Print the lines in the listing below that fall between the line with "if you'd like." and the line with "- Before continuing, you", those two lines included, exactly as they stand and with nothing else.
[DATA EXCERPTS — start]
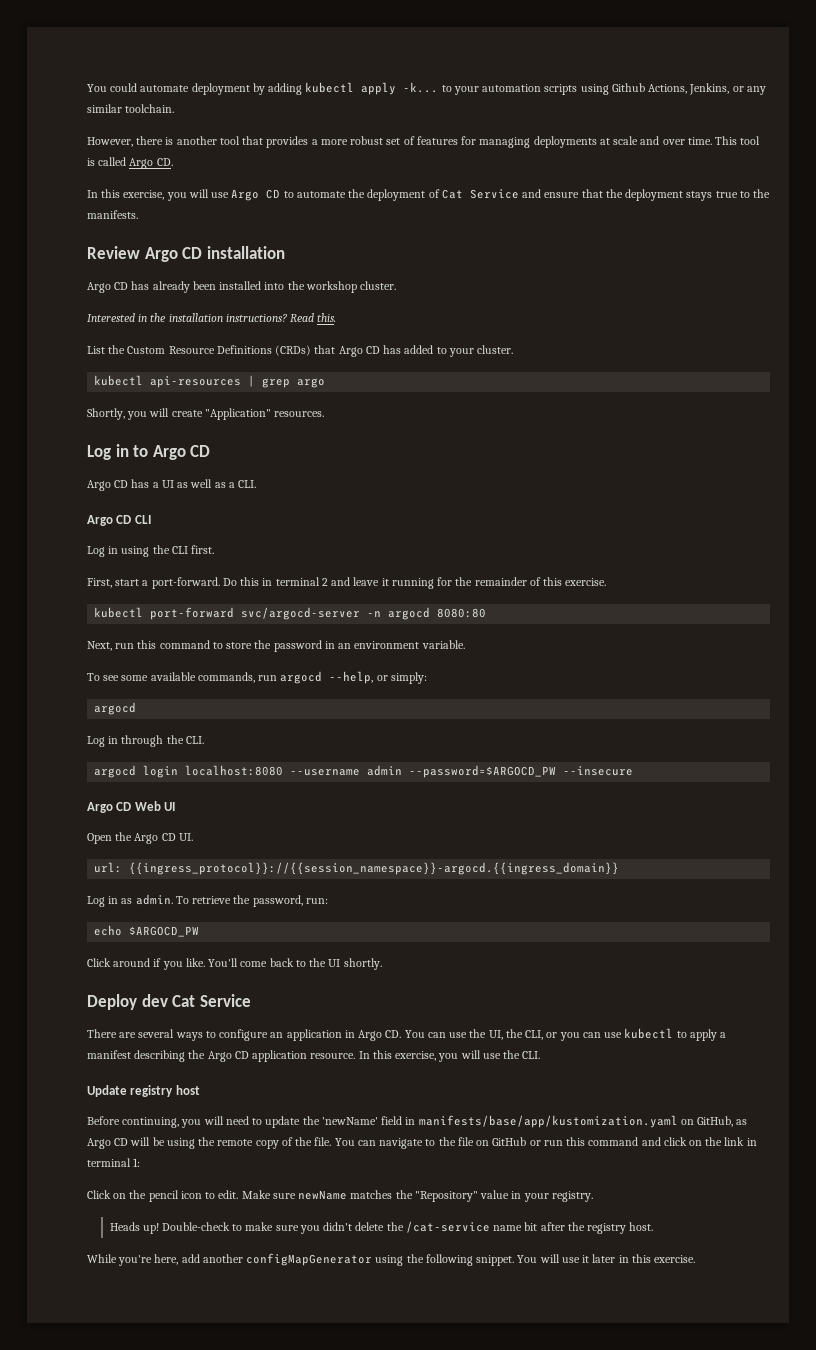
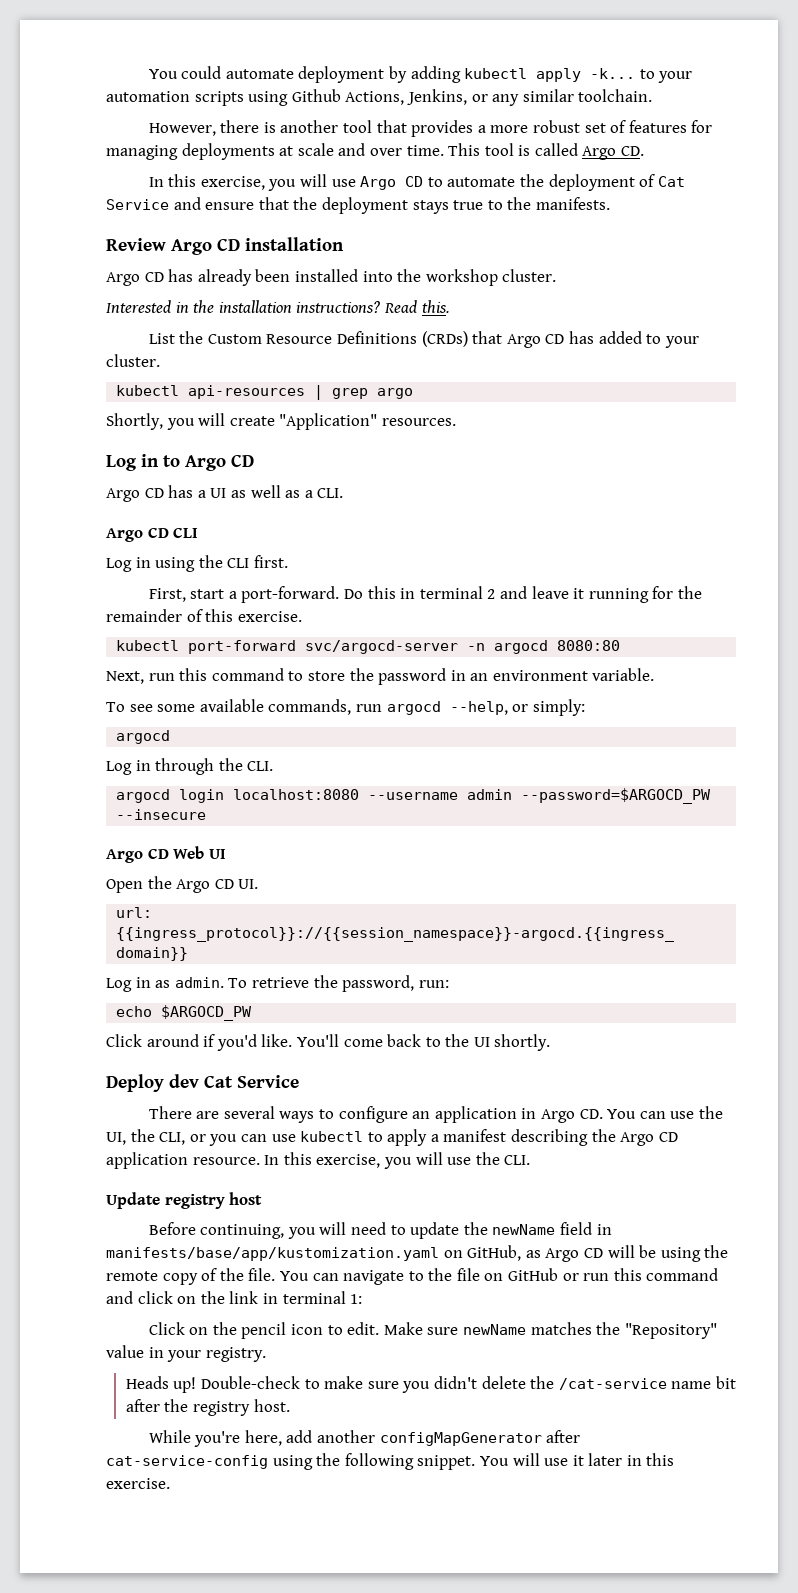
- Click around if you like.
+ Click around if you'd like.
- Before continuing, you will need to update the 'newName' field in manifests/base/app/kustomization.yaml on GitHub, as Argo CD will be using the remote copy of the file.
+ Before continuing, you will need to update the newName field in manifests/base/app/kustomization.yaml on GitHub, as Argo CD will be using the remote copy of the file.
- While you're here, add another configMapGenerator using the following snippet.
+ While you're here, add another configMapGenerator after cat-service-config using the following snippet.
[DATA EXCERPTS — finish]
◆ RESPONSE TO THIS EXERCISE:
+ Click around if you'd like.
- Before continuing, you will need to update the 'newName' field in manifests/base/app/kustomization.yaml on GitHub, as Argo CD will be using the remote copy of the file.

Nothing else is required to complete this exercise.